Moon approves of overhaul of military’s DSC
“The president has reviewed the reform committee and Defense Ministry’s plans,” announced the Blue House press secretary, Yoon Young-chan, on Friday, “and has ordered a swift and complete reform of the current DSC by dissolving it and creating a new command broken from its past.”
Lt. Gen. Nam Young-sin, who currently commands the Army’s Special Warfare Command, has been appointed as the DSC’s new chief based on a Defense Ministry recommendation, Yoon said. He will replace Lt. Gen. Lee Suk-koo, who led the command since last September and has been accused of usurping authority last month after getting into a public row with Defense Minister Song Young-moo, his senior, over how the latter reacted to the DSC’s martial law plans when they were revealed internally in March.
The plans, drawn up by the DSC and to be used in case the Constitutional Court rejected the impeachment of former President Park Geun-hye last year, involved imposing martial law across the nation to crack down on mass protests.
Documents revealing the plans were released late July with a 67-page report containing such details as the legal grounds to arrest lawmakers who were likely to oppose martial law. Also included were conditions that would allow the military to open fire on protesters.

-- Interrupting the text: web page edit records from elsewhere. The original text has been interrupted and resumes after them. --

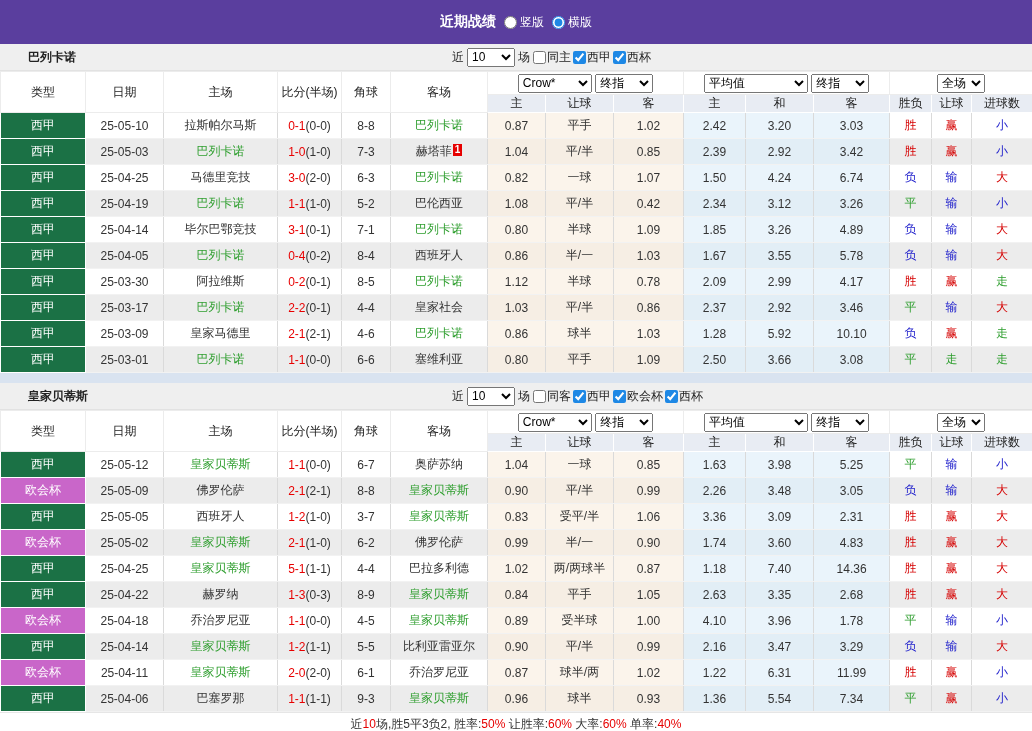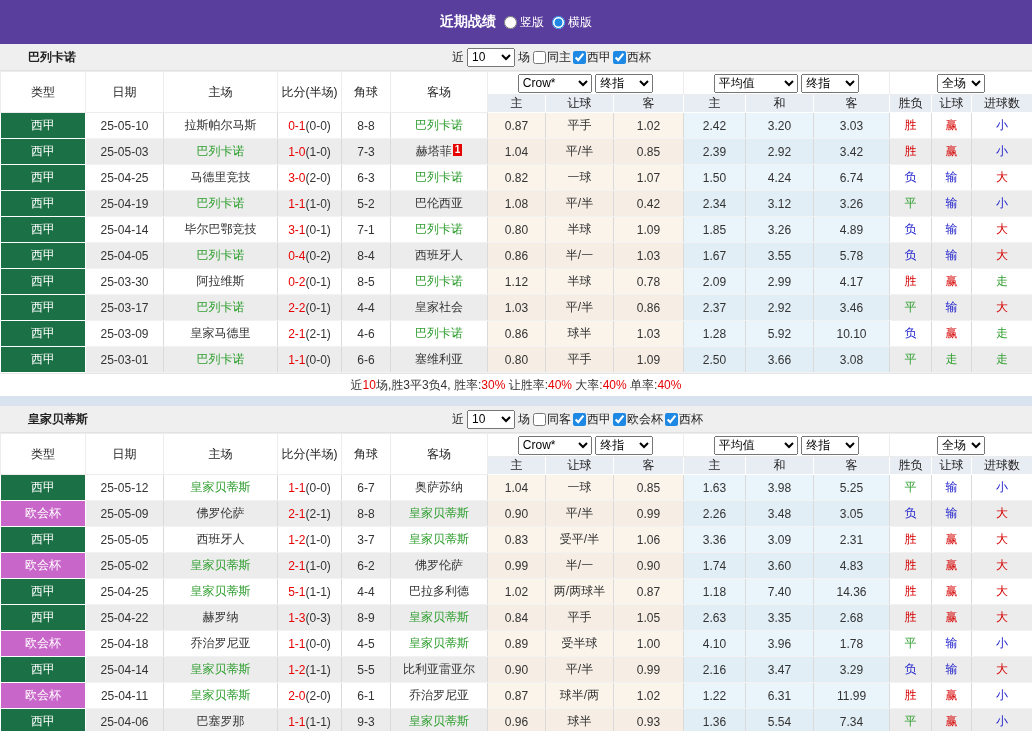"平均值" .sel-avg { width: 84px -> 104px }
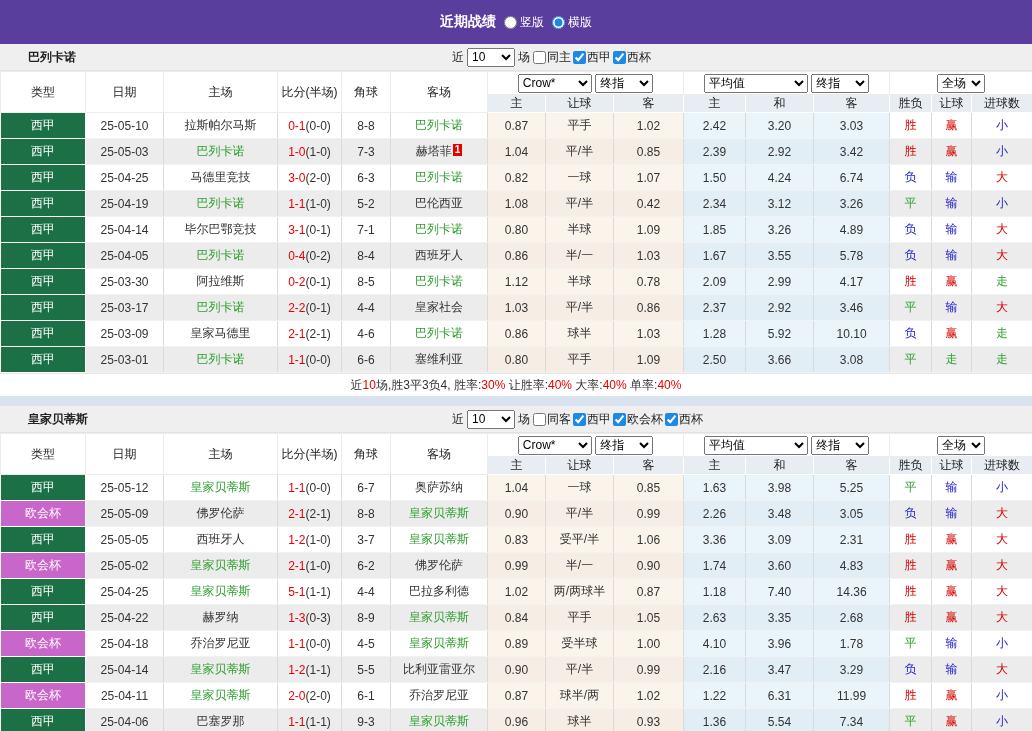"近10场,胜3平3负4, 胜率:30% 让胜率:40% 大率:40%" div.summary { html: <div><span>近</span><span>10</span><span>场,胜3平3负4, 胜率:</span><span>30%</span><span> 让胜率:</span><span>40%</span><span> 大率:</span><span>40%</span><span> 单率:</span><span>40%</span></div> -> none }
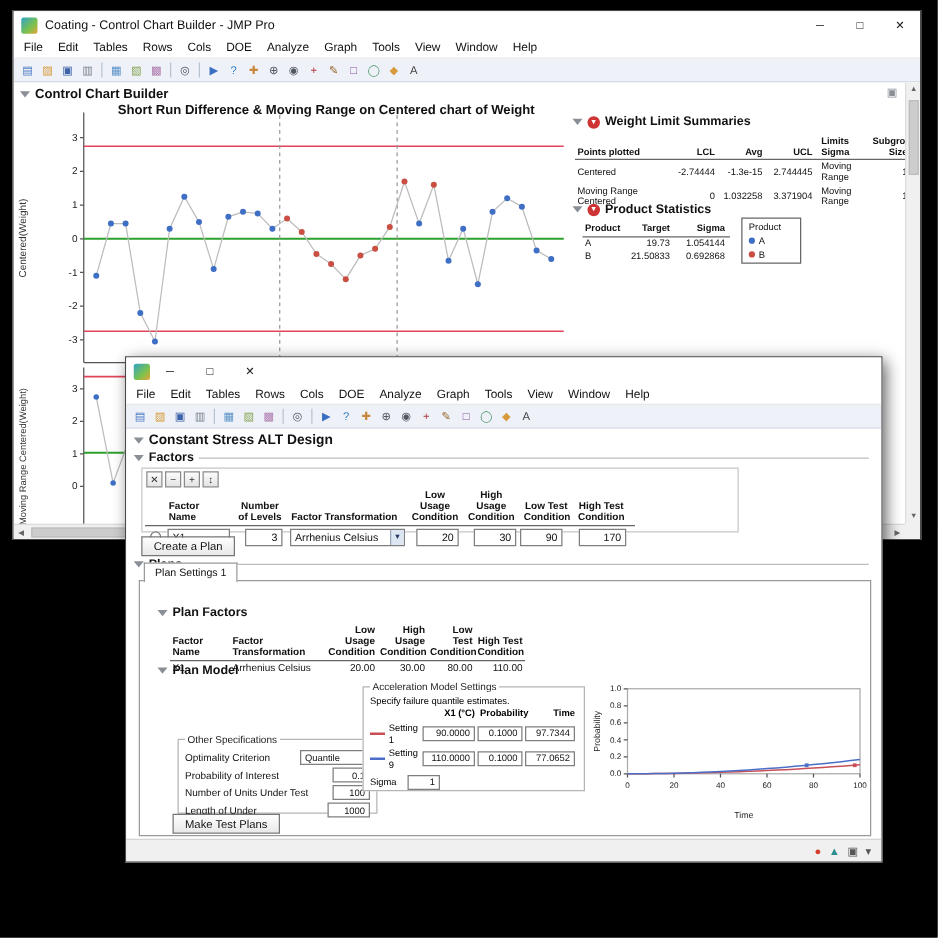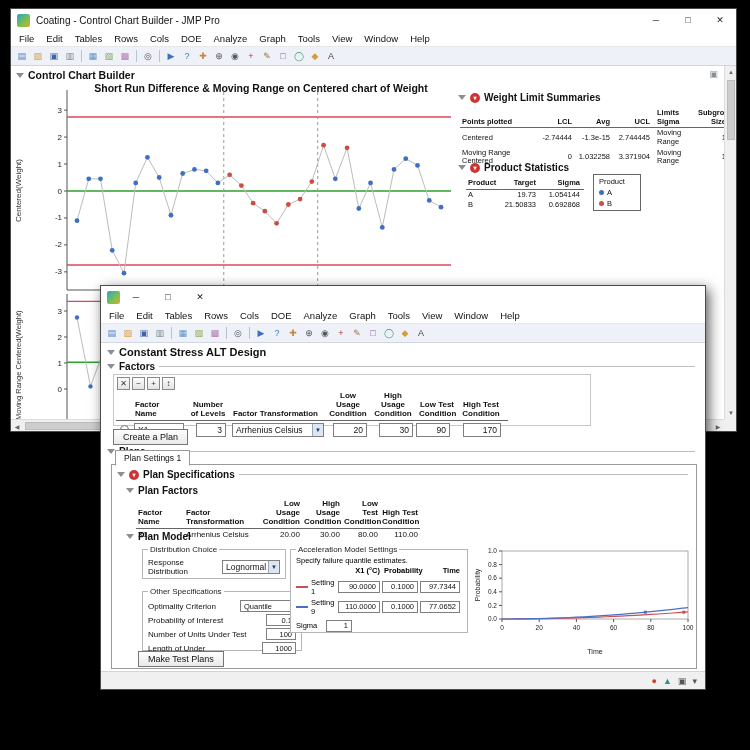"Plan Specifications" div.sec-header { html: <div> <span></span> <span>▾</span> <span>Plan Specifications</span> <span></span> </div> -> none }
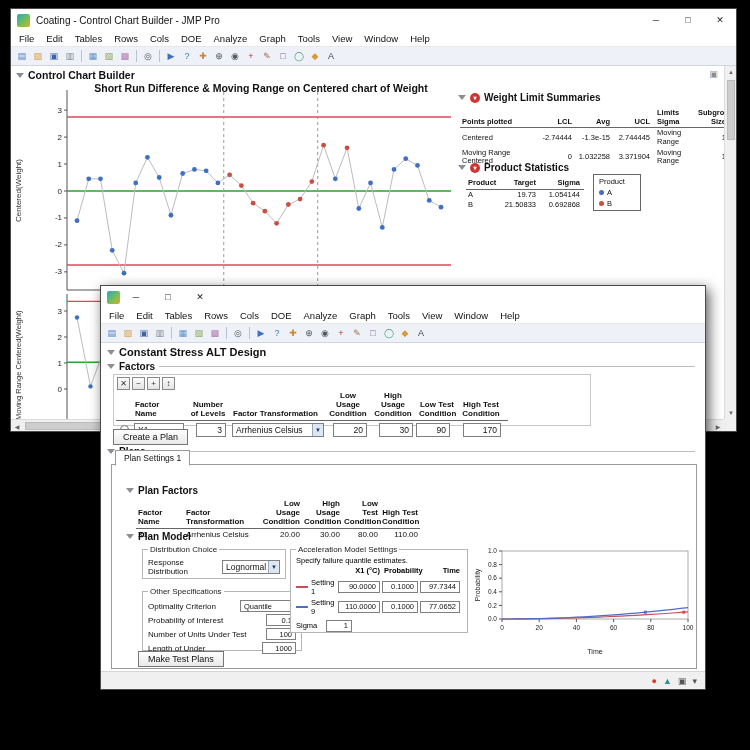"Distribution Choice" fieldset { html: <fieldset> <legend>Distribution Choice</legend> <div> <span>Response Distribution</span> <span> <span>Lognormal</span> <span>▼</span> </span> </div> </fieldset> -> none }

The revelations of such plans in a country that was under authoritarian rule for decades generated widespread shock among the public and prompted the Blue House to launch a special investigation into the military intelligence unit’s actions.
It also gave momentum to a reform committee tasked with overhauling the DSC that has been active since May after its launch by the Defense Ministry.
On Thursday, the committee announced its recommendations for sweeping changes to the unit, which included reducing the DSC’s 42,000 personnel by 30 percent and shutting down all its regional units.
In addition to approving the committee’s reform plans, the Blue House’s announcement on Friday included Moon’s endorsement of a “practical dissolution” of the intelligence unit, words used by the committee’s chief, Chang Young-dal, at a press conference Thursday.
This would entail setting up a new name for the DSC and abolishing its current legal foundation, which critics say have allowed it to meddle in political affairs and spy on civilians.
The DSC will, however, be retained as a military command and not reduced to an advisory group or separated from the Defense Ministry, options presented by the committee to Minister Song on Thursday.
Moon also ordered the defense minister and the new DSC chief to send all those involved in the unit’s drafting of martial law plans as well as in other controversial actions - like alleged online opinion manipulation and spying on the relatives of the Sewol ferry victims - back to their respective military bases.
The president instructed that a non-military auditor be appointed to investigate these allegations and follow up with appropriate legal measures, Yoon said.